Recorded information below:

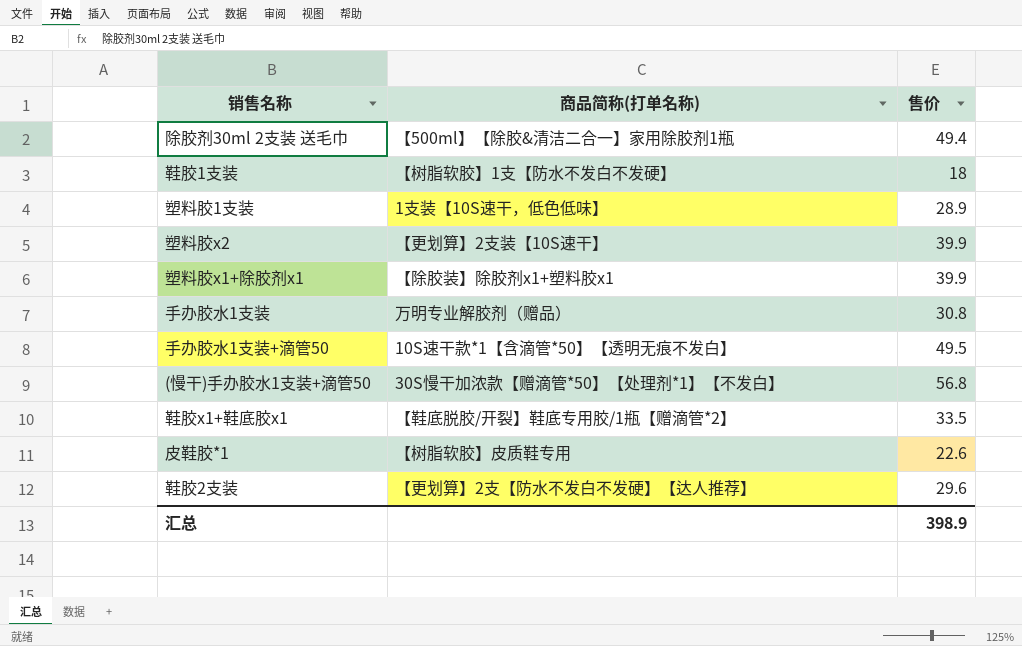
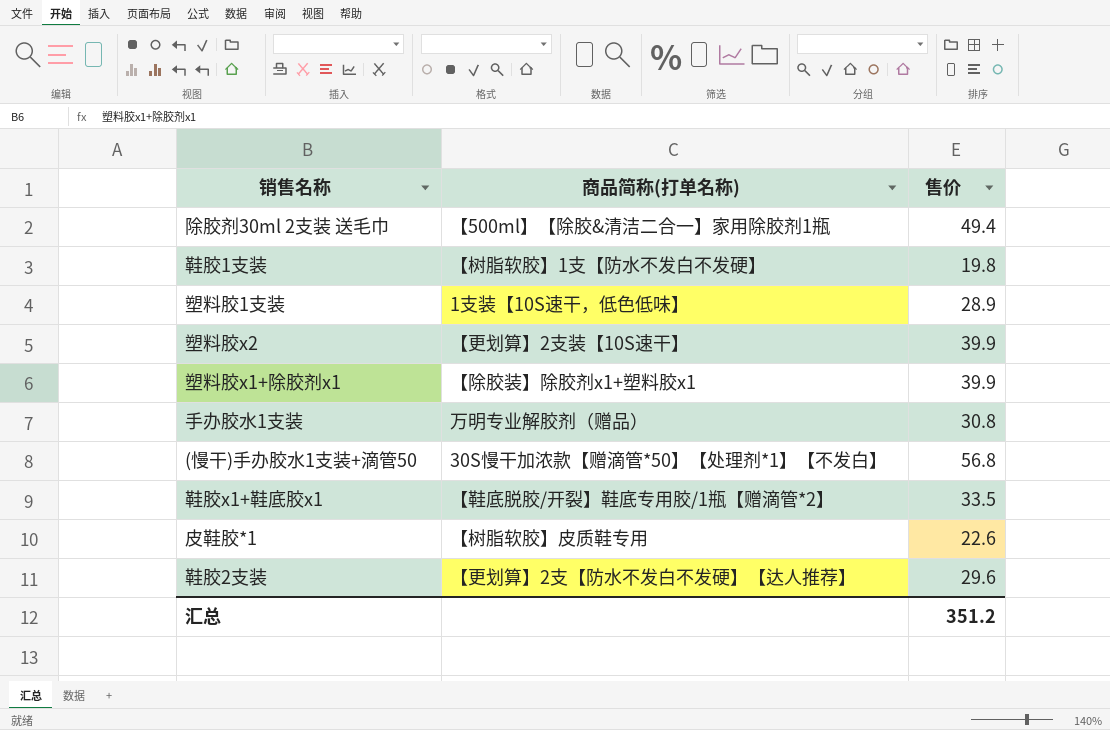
row 手办胶水1支装+滴管50: 10S速干款*1【含滴管*50】【透明无痕不发白】 | 49.5 -> none
鞋胶1支装 | 售价: 18 -> 19.8
汇总 | 售价: 398.9 -> 351.2

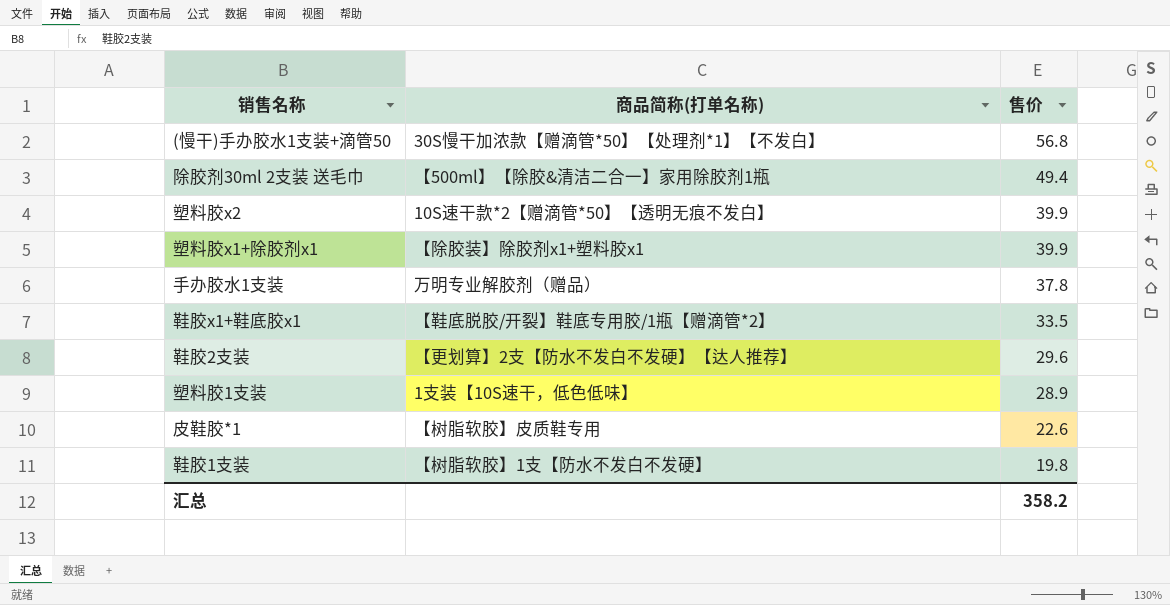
row order: none -> 售价 descending
塑料胶x2 | 商品简称(打单名称): 【更划算】2支装【10S速干】 -> 10S速干款*2【赠滴管*50】【透明无痕不发白】
手办胶水1支装 | 售价: 30.8 -> 37.8
汇总 | 售价: 351.2 -> 358.2

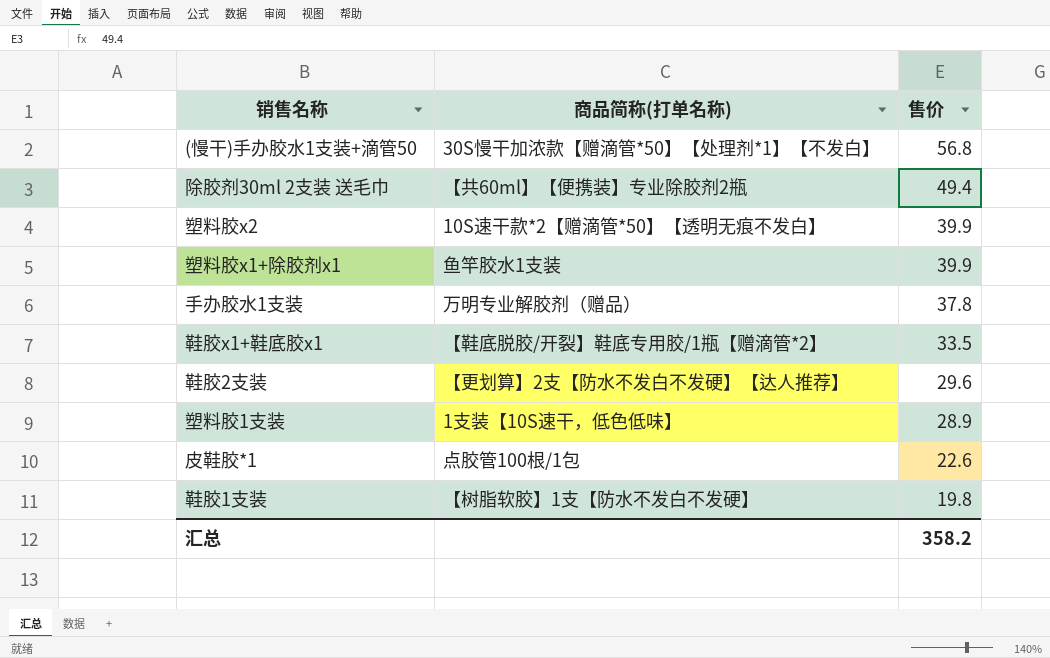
除胶剂30ml 2支装 送毛巾 | 商品简称(打单名称): 【500ml】【除胶&清洁二合一】家用除胶剂1瓶 -> 【共60ml】【便携装】专业除胶剂2瓶
塑料胶x1+除胶剂x1 | 商品简称(打单名称): 【除胶装】除胶剂x1+塑料胶x1 -> 鱼竿胶水1支装
皮鞋胶*1 | 商品简称(打单名称): 【树脂软胶】皮质鞋专用 -> 点胶管100根/1包

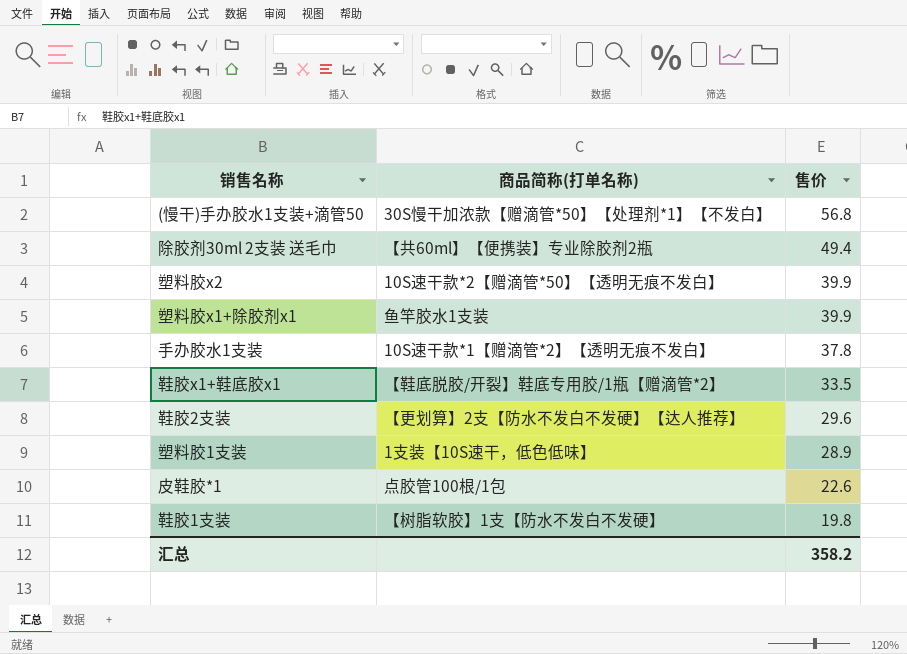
手办胶水1支装 | 商品简称(打单名称): 万明专业解胶剂（赠品） -> 10S速干款*1【赠滴管*2】【透明无痕不发白】

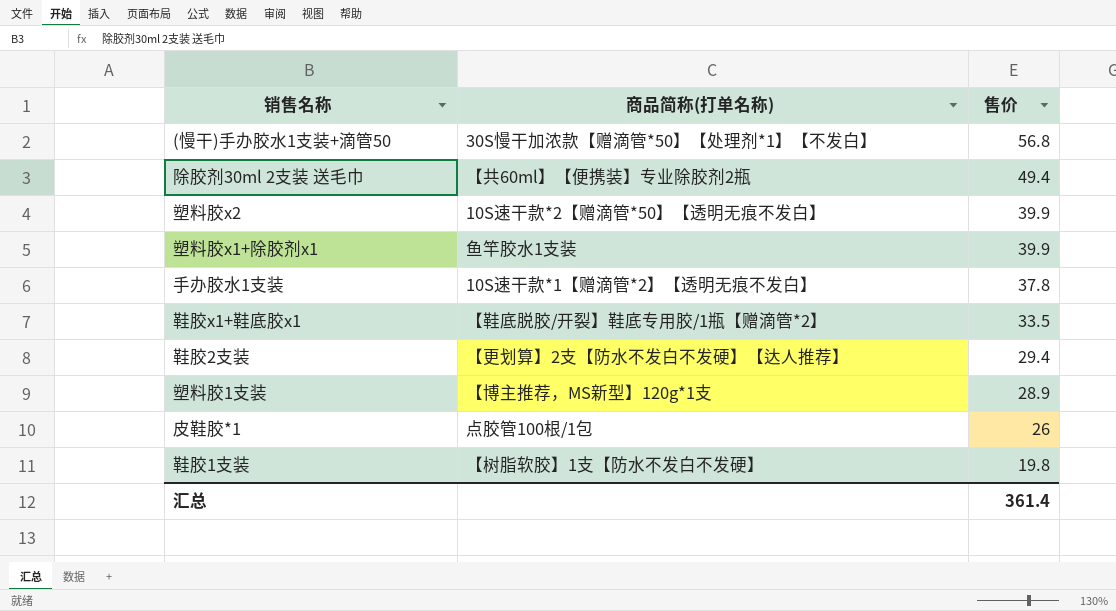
鞋胶2支装 | 售价: 29.6 -> 29.4
塑料胶1支装 | 商品简称(打单名称): 1支装【10S速干，低色低味】 -> 【博主推荐，MS新型】120g*1支
皮鞋胶*1 | 售价: 22.6 -> 26
汇总 | 售价: 358.2 -> 361.4

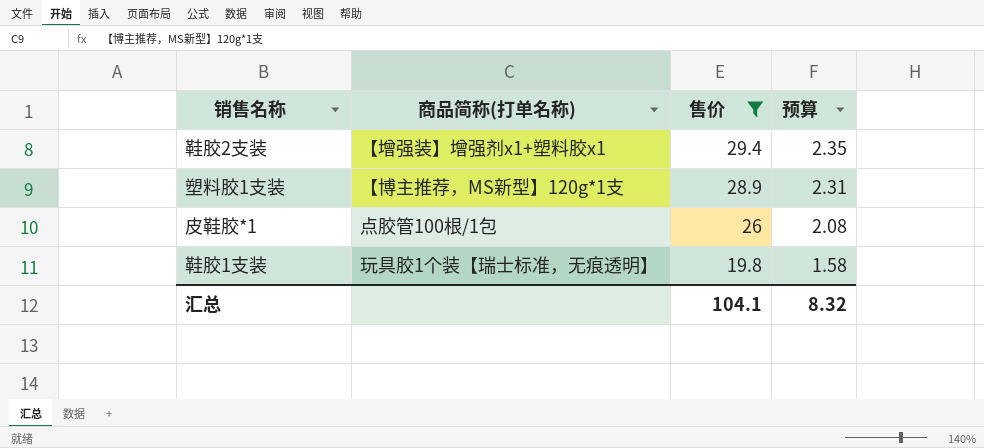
filter: none -> 售价 <= 29.4
column 预算 | formula: none -> [售价] * 0.08
鞋胶2支装 | 商品简称(打单名称): 【更划算】2支【防水不发白不发硬】【达人推荐】 -> 【增强装】增强剂x1+塑料胶x1
鞋胶1支装 | 商品简称(打单名称): 【树脂软胶】1支【防水不发白不发硬】 -> 玩具胶1个装【瑞士标准，无痕透明】
汇总 | 售价: 361.4 -> 104.1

End of Recorded information.

→ **Problem**: Using the records above, copy all lines that include the word "none".

→ **Solution to this exercise**:
row 手办胶水1支装+滴管50: 10S速干款*1【含滴管*50】【透明无痕不发白】 | 49.5 -> none
row order: none -> 售价 descending
filter: none -> 售价 <= 29.4
column 预算 | formula: none -> [售价] * 0.08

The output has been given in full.